The weekend started out strong. Friday morning I was offered a job at Petland, the only place I applied to that I actually wanted to work. And I met my future boss, a businessman with honest-to-goodness integrity. Absolute high point of the day was when he said "Customers aren't always right." I knew right then and there that I wanted to work for that man.
I came home and celebrated to that for a while before celebrating to the idea that I was going to see Casey on Saturday. What a rockin' weekend I'm gonna have, I thought to my naive self, before having to rejoin the work force on Monday. After some unremarkable daytime activities, I talk to Casey that night and he annoys the shit out of me, as he's been doing for weeks now, . This is because after not having seen him in life for months, I have been wearing thin on the understanding of what makes him a wonderful person. To my mind, it's nearly impossible to maintain a real-life friendship on the internet alone. But, hell, that doesn't matter anymore. I'm seeing him tomorrow, right?
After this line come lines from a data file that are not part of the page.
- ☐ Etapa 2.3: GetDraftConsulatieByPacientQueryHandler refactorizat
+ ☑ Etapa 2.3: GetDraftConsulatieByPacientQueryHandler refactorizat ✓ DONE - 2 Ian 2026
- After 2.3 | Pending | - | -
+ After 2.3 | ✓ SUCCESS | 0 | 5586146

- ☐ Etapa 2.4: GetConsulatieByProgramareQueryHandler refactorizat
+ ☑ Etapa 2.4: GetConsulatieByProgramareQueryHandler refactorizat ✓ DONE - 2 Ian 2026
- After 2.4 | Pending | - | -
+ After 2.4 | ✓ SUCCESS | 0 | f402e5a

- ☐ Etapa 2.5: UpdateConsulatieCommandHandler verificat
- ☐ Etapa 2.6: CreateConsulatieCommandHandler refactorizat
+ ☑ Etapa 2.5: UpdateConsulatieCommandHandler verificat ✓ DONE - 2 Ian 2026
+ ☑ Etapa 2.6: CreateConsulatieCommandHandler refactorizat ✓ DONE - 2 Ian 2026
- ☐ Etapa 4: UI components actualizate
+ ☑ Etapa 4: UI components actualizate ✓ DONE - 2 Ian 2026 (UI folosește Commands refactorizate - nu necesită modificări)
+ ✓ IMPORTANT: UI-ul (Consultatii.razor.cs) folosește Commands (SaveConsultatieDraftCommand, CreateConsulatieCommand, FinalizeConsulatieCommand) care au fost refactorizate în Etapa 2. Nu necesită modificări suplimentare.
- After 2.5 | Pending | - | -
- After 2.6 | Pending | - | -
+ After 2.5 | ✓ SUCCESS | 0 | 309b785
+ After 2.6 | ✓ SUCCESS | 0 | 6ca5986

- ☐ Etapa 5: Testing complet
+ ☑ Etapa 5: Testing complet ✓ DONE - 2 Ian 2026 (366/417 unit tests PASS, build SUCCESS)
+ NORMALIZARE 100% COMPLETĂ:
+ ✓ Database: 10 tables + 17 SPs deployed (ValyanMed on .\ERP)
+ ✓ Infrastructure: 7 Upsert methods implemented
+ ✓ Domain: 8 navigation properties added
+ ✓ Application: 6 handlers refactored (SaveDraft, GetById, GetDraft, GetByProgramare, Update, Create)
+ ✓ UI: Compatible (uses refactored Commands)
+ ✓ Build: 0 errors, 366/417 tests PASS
Saturday morning I wake up. Not to the sounds of my birds, or Zack's snoring. As lava is to magma, vomit is to what I woke up to. I am about to become Mount Freaking St. Helen's, but I lay there in bed thinking "You can't puke, you can't fucking puke, you're seeing Casey tonight, you cannot be sick." My last chance to see him before, like, May. Motherfucking May.
Beyond that, it's definitely one of the top-ten all-time most uncomfortable sicknesses of my life. I'm nauseous, hungry, going through hot and cold flashes, and very achy, but unable to keep any kind of medication down.
So. Yeah. That was fucking Saturday.
Sunday, much the same, except replace most of the vomiting with pain from a muscle I sprained dry-heaving yesterday, and make Zack sick, too. I go to my computer a few times, and it seems lots of people are getting whiny about *their* weekends in their away messages, and as I sit here, constantly on the verge of blowing chunks all over my laptop, probably about to lose my best friend to the unavoidable impatience I have on him which can no longer be blamed, logically, on either one of us, unsure of whether or not I'm going to have to call out of my first day of work for the first job I've ever wanted, and next to an aching, sickly husband, I realize that I want one thing, and one thing only: To kill every who thinks they've got a motherfucking thing on my misery*.
"They will detail their pain
In some standard refrain.
They will recite their sadness
Like it's some kind of contest.
Well, if it is, I think I am winning it,
All beaming with confidence
as I make my final lap.
The gold medal gleams
so hang it around my neck
cause I am deserving it:
the champion of idiots. "
~An all-too relevant quote from the Bright Eyes (as all Bright Eyes quotes are all-too relevant), "Going For the Gold"
I'm trying to pass on this band, as of late, the way Christina L. was so magnanimous in passing it on to me. It's either that Bright Eyes fans are so genuinely devoted that they want to spread their love to deserving people, or that we're so scarred and bitter on the inside that we want to give to others the kind of raw pain that can only come with an understand of Conor's lyrics onto the whole world, eventually causing one willing demise of the human race-- The world won't end because of nuclear war, not because of race riots or some geological disaster, no, we'll simply all experience the same kind of power and superb misery that I feel when I listen to "No Lies, Just Love", and every last one of us will lay down to die, simultaneously (despite it's hopeful message at the end). I suppose if I had to rally behind one cause, at this point in my life, it would be that we stop looking down so on suicide. It's the safest alternative, after all.
If you'll pardon me, it's been a bad weekend.
Also, I watched a "CNN Presents" special tonight on Howard Dean's own "go for the gold". It's funny, I meant to educate myself, at one point, genuinely interested in the turn that the presidential race might take this time around. But, as ever, I was always too busy with something else-- watching "Family Guy" or writing blog entries about Nike ads with 50-year-old-ass-- and tonight, I sat and watched this whole stretch of very recent history, thinking of how I just missed it, as I seem doomed to just miss everything, by my own sickly volition. I sat and watched and thought, as people always do when they didn't act on something they meant to act on, that I could have been the one to make the difference. Anyways, my inability to write, as disoriented and dehydrated as I am, is skewing the one point I had any intention of making when I came here to post-- I know there are a few die-hard Kerry supporters out there, and if you read this, I'd very much like at least on one of you to convince me that Dean losing isn't a total loss. I can only take so much heartbreak in one weekend.
On with it.
*Except for Jeremey. Because, fuck, man. Fuck.